Regarder quelqu’un dormir est une expérience particulière, mais vous êtes-vous déjà regardé dormir ? Difficile ! à moins que quelqu’un ne vous ait pris un jour en photo, et, qui sait cette image est peut-être sur Internet sans que vous le sachiez. Les attitudes corporelles sont souvent surprenantes ! Trépasse est la conjonction de récits et portraits de dormeurs collectés sur Internet, réinjectés dans une proposition dramaturgique plastique et théâtrale en espace public. Un voile levé sur ce que nous sommes durant le sommeil, un bâillement vers une expérience intérieure.

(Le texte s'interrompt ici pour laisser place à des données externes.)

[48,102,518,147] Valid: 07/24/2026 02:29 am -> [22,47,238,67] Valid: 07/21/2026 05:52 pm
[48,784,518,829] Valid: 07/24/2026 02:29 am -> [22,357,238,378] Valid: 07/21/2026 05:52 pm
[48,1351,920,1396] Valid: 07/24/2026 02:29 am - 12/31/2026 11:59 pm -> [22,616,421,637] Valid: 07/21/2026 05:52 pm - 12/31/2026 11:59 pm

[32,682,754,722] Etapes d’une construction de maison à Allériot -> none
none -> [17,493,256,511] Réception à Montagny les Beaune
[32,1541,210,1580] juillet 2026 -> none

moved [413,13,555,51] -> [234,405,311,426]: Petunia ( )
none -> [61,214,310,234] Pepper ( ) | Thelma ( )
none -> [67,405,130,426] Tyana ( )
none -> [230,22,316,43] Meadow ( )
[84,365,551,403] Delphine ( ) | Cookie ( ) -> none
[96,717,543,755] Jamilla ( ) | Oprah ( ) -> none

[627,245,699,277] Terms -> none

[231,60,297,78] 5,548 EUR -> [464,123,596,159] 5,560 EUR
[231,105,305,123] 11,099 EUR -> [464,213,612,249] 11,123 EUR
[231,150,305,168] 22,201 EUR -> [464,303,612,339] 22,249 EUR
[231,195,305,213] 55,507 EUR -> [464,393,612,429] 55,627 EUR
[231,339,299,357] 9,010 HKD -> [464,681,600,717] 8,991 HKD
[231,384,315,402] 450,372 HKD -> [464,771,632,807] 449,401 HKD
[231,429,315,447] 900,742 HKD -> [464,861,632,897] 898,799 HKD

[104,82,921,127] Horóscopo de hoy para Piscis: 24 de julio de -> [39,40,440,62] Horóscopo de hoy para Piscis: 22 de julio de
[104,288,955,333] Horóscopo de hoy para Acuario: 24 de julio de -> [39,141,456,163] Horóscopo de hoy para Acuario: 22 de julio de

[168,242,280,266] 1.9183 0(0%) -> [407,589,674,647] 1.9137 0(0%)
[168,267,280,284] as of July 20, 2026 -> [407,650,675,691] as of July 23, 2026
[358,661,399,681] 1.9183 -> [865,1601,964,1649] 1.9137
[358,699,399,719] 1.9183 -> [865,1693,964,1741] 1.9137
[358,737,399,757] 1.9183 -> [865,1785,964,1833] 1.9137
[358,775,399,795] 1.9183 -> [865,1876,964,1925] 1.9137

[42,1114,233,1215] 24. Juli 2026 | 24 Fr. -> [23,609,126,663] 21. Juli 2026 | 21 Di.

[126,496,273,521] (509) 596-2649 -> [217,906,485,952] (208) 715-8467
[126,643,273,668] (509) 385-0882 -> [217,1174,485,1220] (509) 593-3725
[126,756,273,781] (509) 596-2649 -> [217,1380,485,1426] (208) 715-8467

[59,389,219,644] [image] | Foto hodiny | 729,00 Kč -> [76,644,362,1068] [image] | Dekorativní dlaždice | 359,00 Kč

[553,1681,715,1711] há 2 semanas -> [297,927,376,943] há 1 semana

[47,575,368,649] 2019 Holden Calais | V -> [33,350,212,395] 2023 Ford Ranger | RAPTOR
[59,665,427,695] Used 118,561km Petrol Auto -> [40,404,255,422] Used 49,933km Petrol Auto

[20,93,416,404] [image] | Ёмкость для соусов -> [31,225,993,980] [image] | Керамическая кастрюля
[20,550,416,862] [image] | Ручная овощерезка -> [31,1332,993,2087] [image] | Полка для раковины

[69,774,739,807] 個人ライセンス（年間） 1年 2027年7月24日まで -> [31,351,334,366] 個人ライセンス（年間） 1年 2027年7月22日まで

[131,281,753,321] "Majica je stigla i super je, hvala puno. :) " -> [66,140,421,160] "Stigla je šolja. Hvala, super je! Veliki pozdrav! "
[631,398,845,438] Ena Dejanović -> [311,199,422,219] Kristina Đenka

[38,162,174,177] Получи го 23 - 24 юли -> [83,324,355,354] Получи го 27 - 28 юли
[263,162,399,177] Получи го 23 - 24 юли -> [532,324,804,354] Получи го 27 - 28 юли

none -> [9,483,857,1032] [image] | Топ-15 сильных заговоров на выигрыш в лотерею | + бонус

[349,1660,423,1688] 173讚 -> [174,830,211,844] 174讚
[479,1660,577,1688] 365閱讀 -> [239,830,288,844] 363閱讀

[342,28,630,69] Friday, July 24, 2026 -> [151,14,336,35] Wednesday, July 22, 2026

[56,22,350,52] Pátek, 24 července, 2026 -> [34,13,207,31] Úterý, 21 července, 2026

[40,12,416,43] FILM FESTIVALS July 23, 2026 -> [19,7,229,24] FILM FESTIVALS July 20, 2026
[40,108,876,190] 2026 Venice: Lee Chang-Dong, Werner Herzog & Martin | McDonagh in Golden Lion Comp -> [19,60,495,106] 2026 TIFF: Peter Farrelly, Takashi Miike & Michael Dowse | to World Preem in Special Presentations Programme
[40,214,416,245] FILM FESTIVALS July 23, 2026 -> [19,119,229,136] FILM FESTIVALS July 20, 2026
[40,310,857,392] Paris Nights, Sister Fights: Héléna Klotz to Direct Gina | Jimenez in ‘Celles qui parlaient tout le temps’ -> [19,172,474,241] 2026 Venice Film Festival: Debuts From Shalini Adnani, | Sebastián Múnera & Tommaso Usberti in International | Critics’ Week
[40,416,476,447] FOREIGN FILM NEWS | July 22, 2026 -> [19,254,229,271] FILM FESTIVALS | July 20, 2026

Déroulé de la réalité-fiction poétique ///////
Dans les rues d’un quartier tranquille, Les habitants ont reçu d’étranges cartes postales de Dormeurs avec des récits anonymes de rêves. Selon la presse locale et le Ministère des Affaires du Sommeil les commanditaires de cette action seraient des individus en situation irrégulière de bâillement en espace public atteint de somnolepsie contagieuse, une maladie virale du sommeil qui se transmet par simple bâillement. Les rumeurs vont bon train car les pistes s’embrouillent ! L’inhabituel s’installe alors progressivement pour trois jours à travers une réalité-fiction évolutive où la frontière entre sommeil et mort devient équivoque. Le premier jour au matin, un avis de recherches sur les « Bâilleurs » occupent les murs du quartier. Les Gardiens du Sommeil du Ministère viennent d’être envoyés afin de mener une curieuse enquête où “l’habitant-passant” est invité à découvrir l’espace informatif de prévention du Ministère. Le lendemain, dans sa marche quotidienne, le passant franchit « La ligne de quarantaine de Bâillement » tracée au sol, rencontrant de manière aléatoire dix « Dormeurs », corps emballés de tissu, endormis dans différents espaces ou mobiliers urbains... Les Gardiens veillent sur cette étrange exposition sous la conduite du « Passeur », collectionneur fétichiste, explorateur du sommeil qui veillent au bon déroulement de l’installation. Le troisième jour, en soirée, dans une scénographie mouvante de grandes caisses en bois, les « Dormeurs » sont rassemblés dans un lieu paisible où le « Passeur » témoigne de leurs récits s’interrogeant ainsi sur la double existence que mènent les vivants durant leur sommeil et l’étrange passerelle possible entre le sommeil et la mort. Un curieux inventaire théâtral où la vérité peut s’inverser d’un moment à l’autre dans lequel les « Dormeurs » après avoir été répertorié sont empaquetés minutieusement vers une prochaine destination.